Al di sotto del peristilio della villa di IV sec., e precisamente nella metà N, è stato rinvenuto quello che doveva essere l'impianto precedente la dimora tardo-imperiale: si tratta di stanze quadrate e rettangolari disposte ai lati di un peristilio situato nella zona SO di quello successivo di IV sec. d.C. All'interno di uno di questi ambienti, che si può definire un vero e proprio tablinum, è stato scoperto un mosaico figurato mal conservato: al centro, in un medaglione circolare iscritto in un rettangolo, una figura virile nuda in cui si può riconoscere Bacco, raffigurato come un efebo nudo stante, secondo la tradizione prassitelica, con la testa circondata da una corona di foglie e con un cratere nella mano destra. Alla destra della divinità, contornata da una ricca cornice di elementi vegetali, si trova una figurina di amorino. Negli spazi angolari del rettangolo in cui è inscritto il medaglione centrale erano rappresentate le quattro stagioni di cui si conservano la primavera e l'inverno. Il medaglione centrale, inoltre, è circondato da otto spazi rettangolari distribuiti simmetricamente sui lati opposti. Le fasce decorative sono costituite da ampi girali desinenti in melograni. Nelle riquadrature intorno al medaglione si osservano, invece, due a due, bighe affrontate guidate da amorini, trainate da bestie feroci, leopardi e leoni nei lati E e O, antilopi nelle riquadrature minori dei lati Ν e S.
La villa di P. M., dunque, vanta una ricchezza di decorazione e uno sviluppo planimetrico monumentale che in parte non erano mai stati avvicinati.
L'edificio ha un momento di massimo splendore tra IV e V sec., una prosecuzione ridotta della vita tra VI e VII, concentrata nell'area del peristilio (mentre sulle terme si impiantò una necropoli di pieno VII sec. d.C.) e tracce non indifferenti di occupazione che arrivano all'XI sec., secondo un fenomeno che si osserva anche a Piazza Armerina (Voza).
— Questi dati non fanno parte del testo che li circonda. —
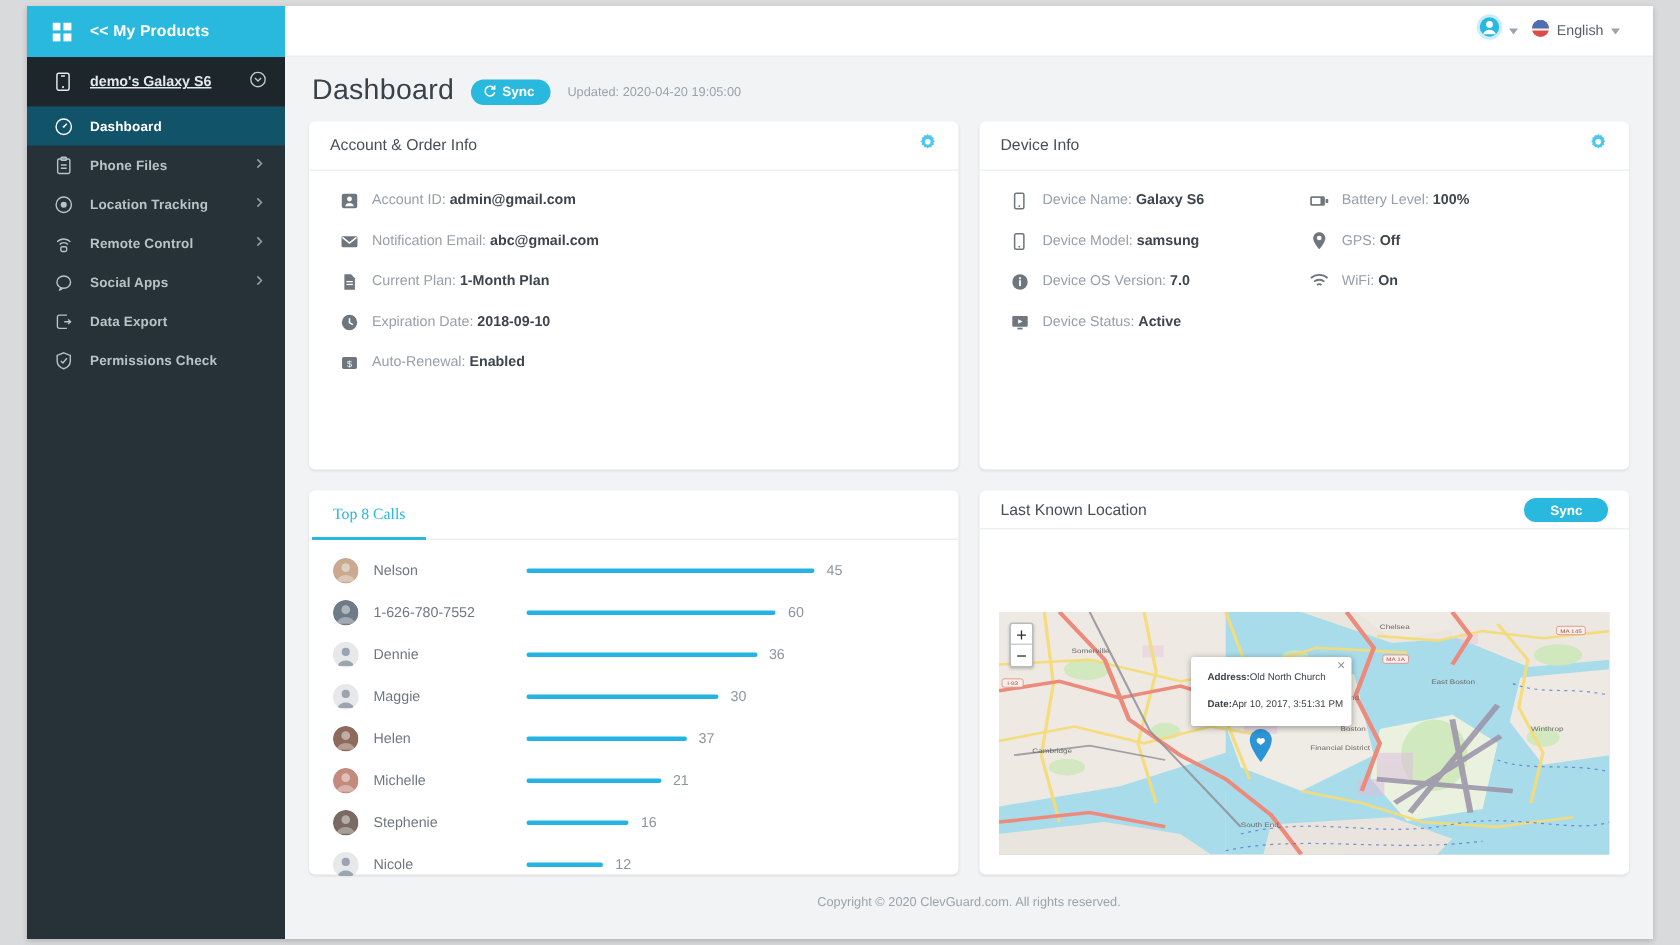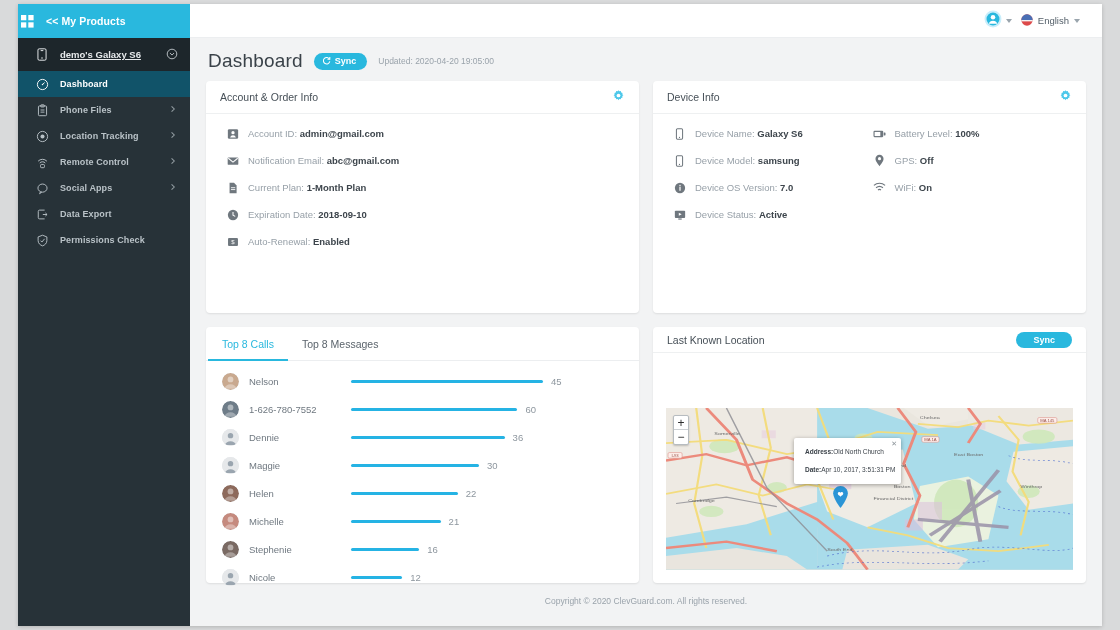--- a/index.html
+++ b/index.html
@@ -26,7 +26,7 @@
   .brand {
     height: 34px; background: #29b8de;
     display: flex; align-items: center;
-    padding-left: 3px; gap: 12px;
+    padding-left: 17px; gap: 12px;
     color: #fff; font-size: 10.5px; font-weight: bold;
     letter-spacing: .1px;
   }

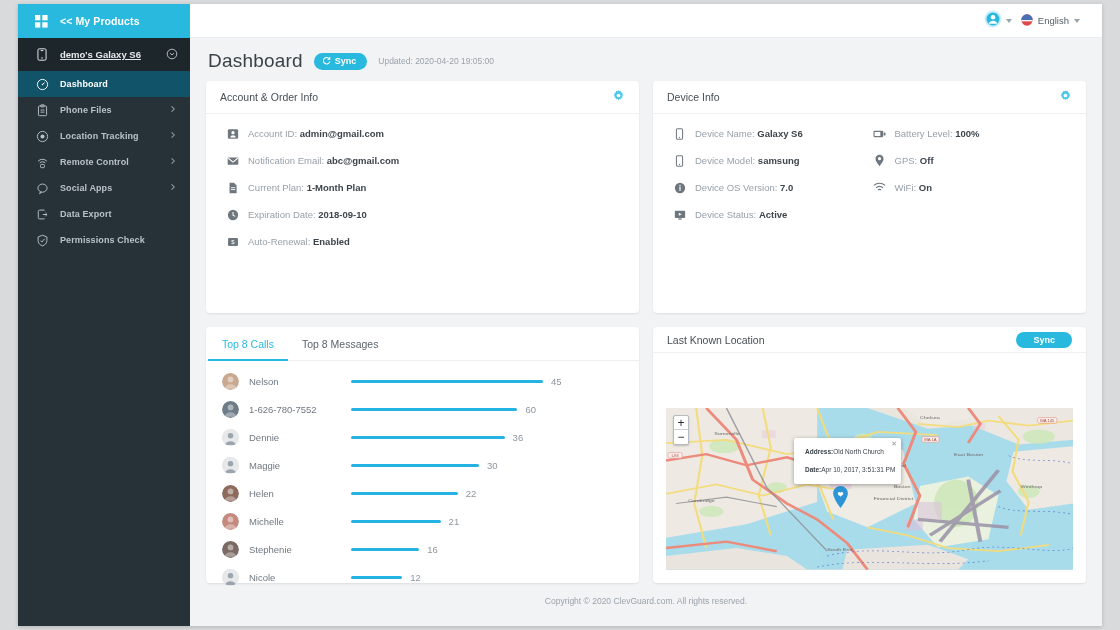--- a/index.html
+++ b/index.html
@@ -101,7 +101,7 @@
     font-size: 10.5px; padding: 11px 14px 9px 14px; color: #5b646c;
     cursor: pointer; border-bottom: 2px solid transparent; margin-bottom:-1px;
   }
-  .tab.active { color: #29b8de; border-bottom-color: #29b8de; }
+  .tab.active { color: #29b8de; border-bottom-color: #29b8de; font-family: Liberation Serif, serif; }
   .calls { padding: 6px 14px 6px 16px; }
   .call-row { display: flex; align-items: center; height: 28px; gap: 10px; }
   .av { width: 17px; height: 17px; border-radius: 50%; flex:0 0 17px; overflow:hidden;

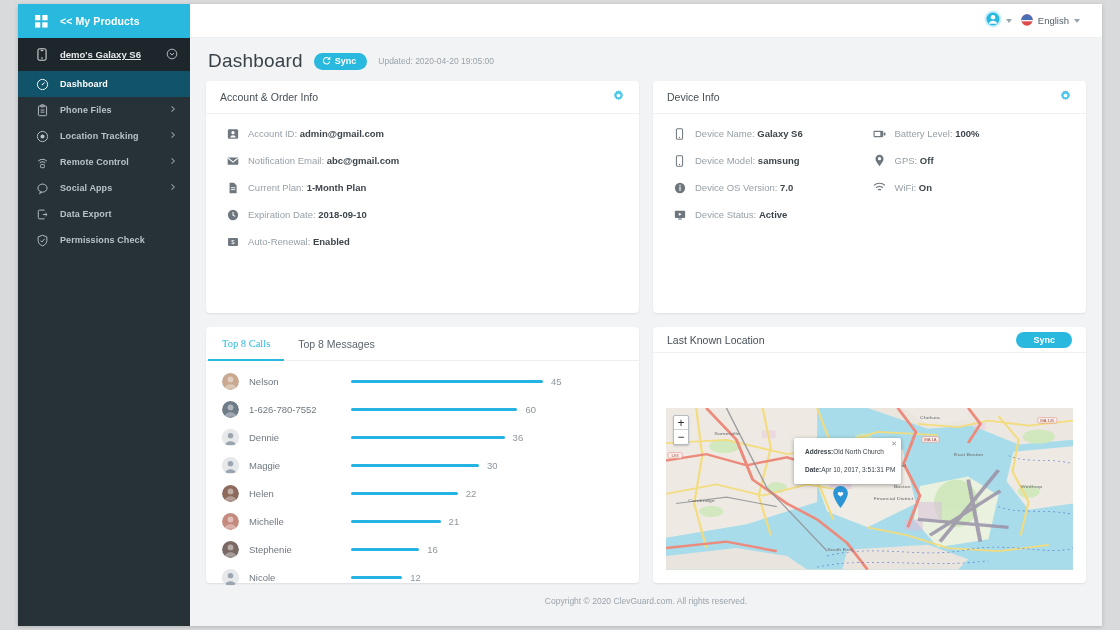--- a/index.html
+++ b/index.html
@@ -501,7 +501,6 @@
         <div class="card" style="height:256px">
           <div class="tabs">
             <div class="tab active">Top 8 Calls</div>
-            <div class="tab">Top 8 Messages</div>
           </div>
           <div class="calls" id="calls-list">
               <div class="call-row">

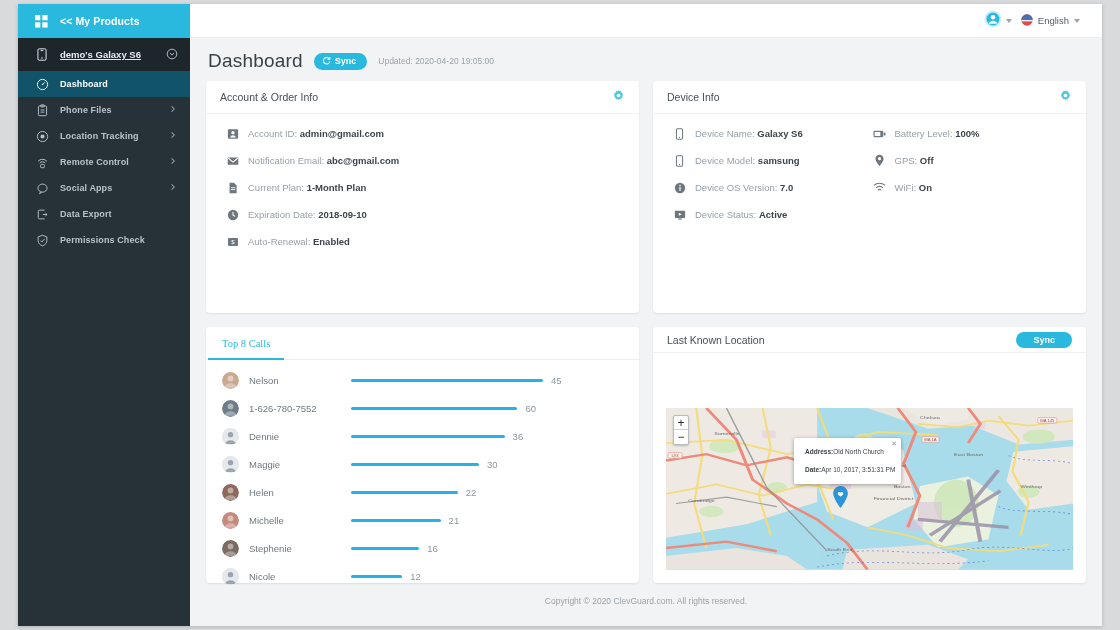--- a/index.html
+++ b/index.html
@@ -560,7 +560,7 @@
                 <span class="cname">Helen</span>
                 <span class="barwrap">
                   <span class="bar" style="width: 106.667px; background: rgb(37, 179, 228);"></span>
-                  <span class="bval">22</span>
+                  <span class="bval">37</span>
                 </span>
               </div>
               <div class="call-row">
Allo stato attuale delle ricerche non è possibile stabilire se la villa di; P. M. fosse epicentro di un latifondo, come è stato accertato per Piazza Armerina e per la villa del Tellàro.
Bibl.: G. Voza, in Kokalos, XXII-XXIII, 1976-1977, pp. 574-579; id., ibid., XXVI-XXVII, 1980-1981, pp. 690-693; id., in BCASic, III, 1982, pp. 111-126; id., Le ville romane del Tellaro e di Patti in Sicilia e il problema dei rapporti con l'Africa, in 150-Jahr-Feier Deutsches Archäologisches Institut Rom, 1979, Magonza 1982, pp. 202-209; F· Coarelli, M. Torelli, Guida archeologica della Sicilia (Guide Archeologiche Laterza, 13), Roma-Bari 1984, pp. 391-392; G. Voza, Aspetti e problemi dei nuovi monumenti d'arte musiva in Sicilia, in R. Farioli Campanati (ed.), III Colloquio internazionale sul mosaico antico, Ravenna 1984, pp. 14-15; R. J. A. Wilson, Piazza Armerina and the Senatorial Aristocracy in Late Roman Sicily, in CronAStorArt, XXIII, 1984, pp. 170-171; G. Voza, in Kokalos, XXX-XXXI, 1984-1985, pp. 659-661; G. Bejor, Gli insediamenti della Sicilia romana. Distribuzione e tipologia. Sviluppo da un primo inventario dei dati archeologici, in A. Giardina (ed.), Società romana e impero tardo antico, III, Roma-Bari 1986, pp. 472, 474-475, 494, n. 220; G. Voza, I crolli nella villa romana di Patti Marina, in E. Guidoboni (ed.), I terremoti prima del 1000 in Italia e nell'area mediterranea, Bologna 1990, pp. 496-501; R. J. A. Wilson, Sicily under the Roman Empire, Warminster 1990, pp. 200-201, 204-206, 209-210 e fig. 170, 388, note 72-74; R. Ross Holloway, The Archaeology of Ancient Sicily, Londra-New York 1991, p. 170.